I sighed. Dane knew that his old nickname for me always got to me. “For what? For long, deep conversations?” I winced at the harsh slice of sarcasm in my tone.
“You never know,” he said quietly. “An aide found something you should see.”
“What?”
“Come. I’ll keep it here in my office until you arrive. Consider it a Christmas present.”
“It’s December ninth.”
“Okay, consider it an early present.”
It was typical of him to hold out a mysterious hook like that. “I don’t know, Dane. The school term isn’t over yet. It’s a hard time to get someone to cover for me.” It wasn’t the whole truth. I had an assistant professor who could handle things on her own. And I could get back for finals. Maybe. Unless Dane wasn’t overstating the facts.

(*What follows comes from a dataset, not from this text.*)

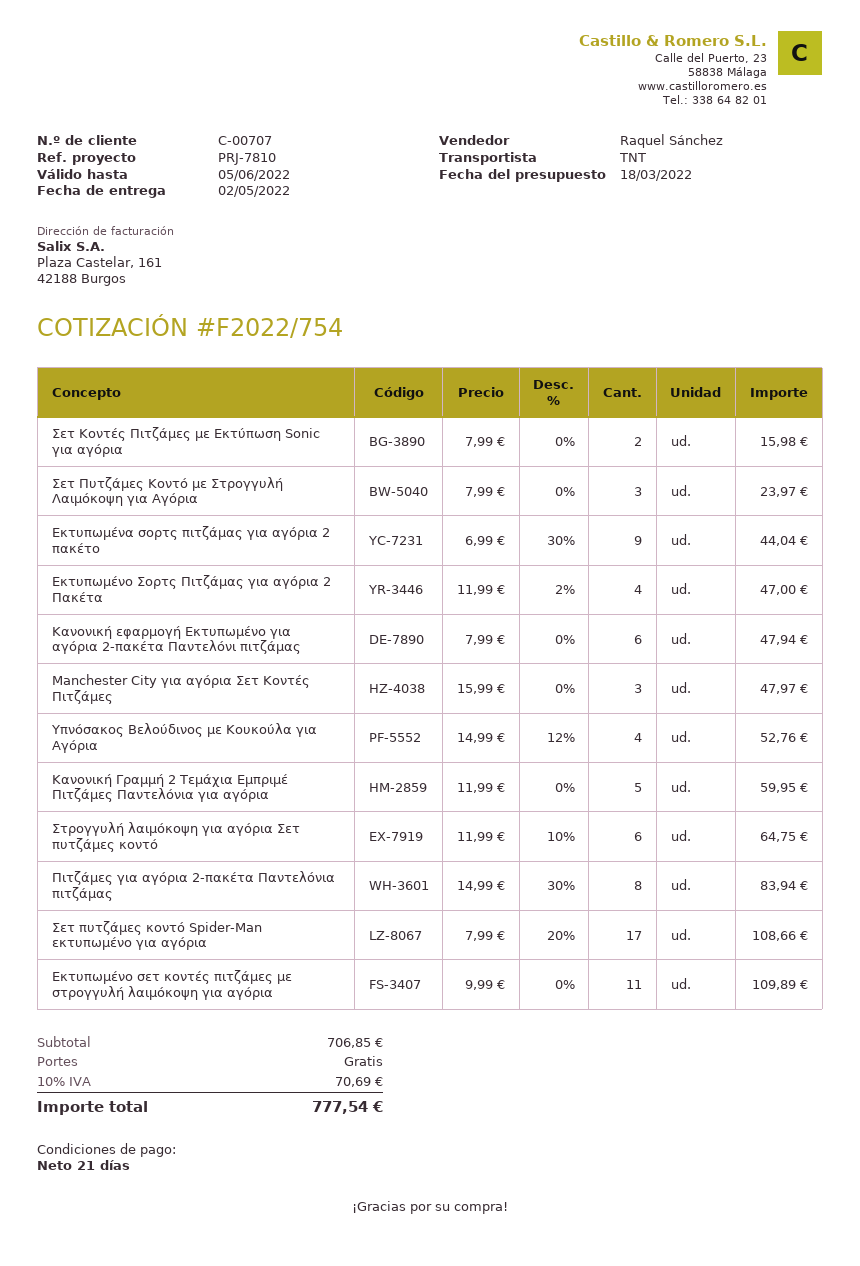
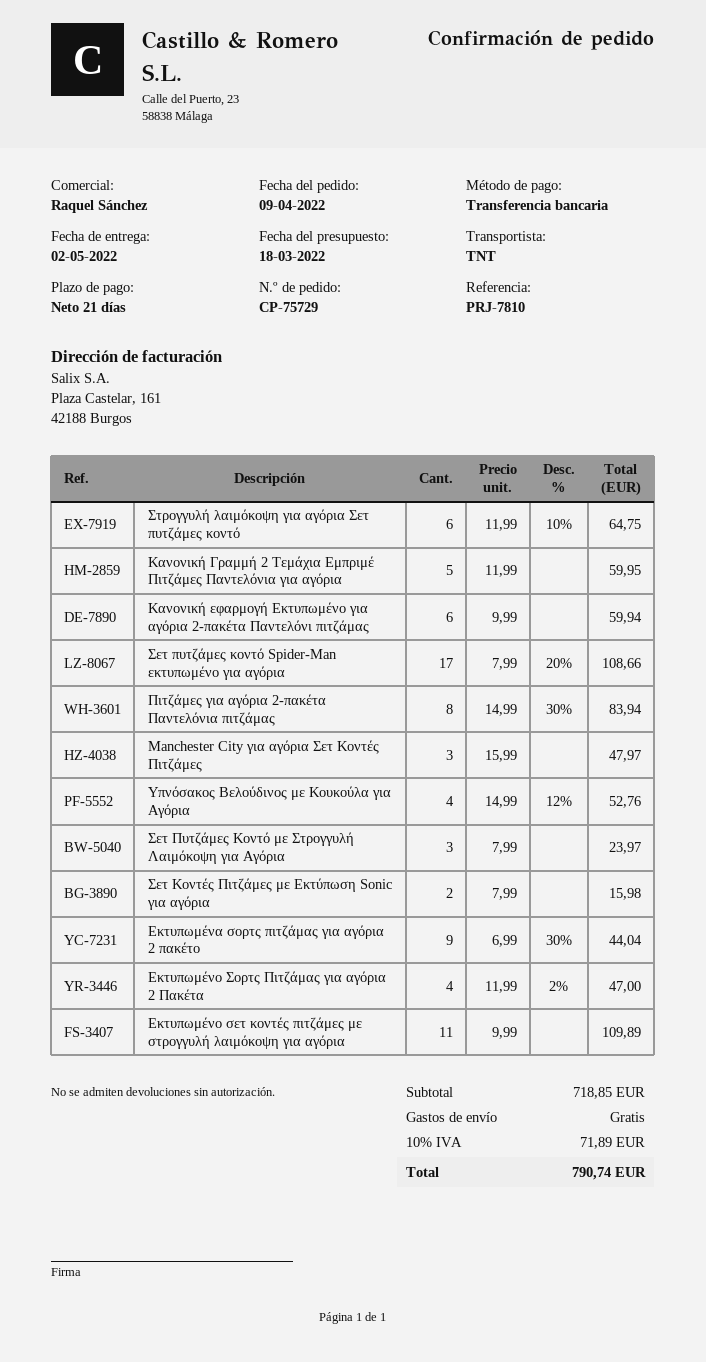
Κανονική εφαρμογή Εκτυπωμένο για αγόρια 2-πακέτα Παντελόνι πιτζάμας: 6 x 7.99 = 47.94 -> 6 x 9.99 = 59.94
subtotal: 706.85 -> 718.85
tax: 10% = 70.69 -> 10% = 71.89
total: 777.54 -> 790.74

“Krista. She’s dying. Her doctor tells me she has a few weeks, tops. Tell your department chair. He’ll let you go. This is the end.” I stared out my cottage window to the old pines that covered my yard in shadows. The end. The end had always seemed so far away. Too far away. In some ways I wanted an end to my relationship with my mother, the mother who had never loved me as I longed to be loved. When she started disappearing, with her went so many
of my hopes for what could have been. The road to this place had been long and lonely. Except for Dane. He had always been there, had always waited. I owed it to him to show. “I’ll be there on Saturday.”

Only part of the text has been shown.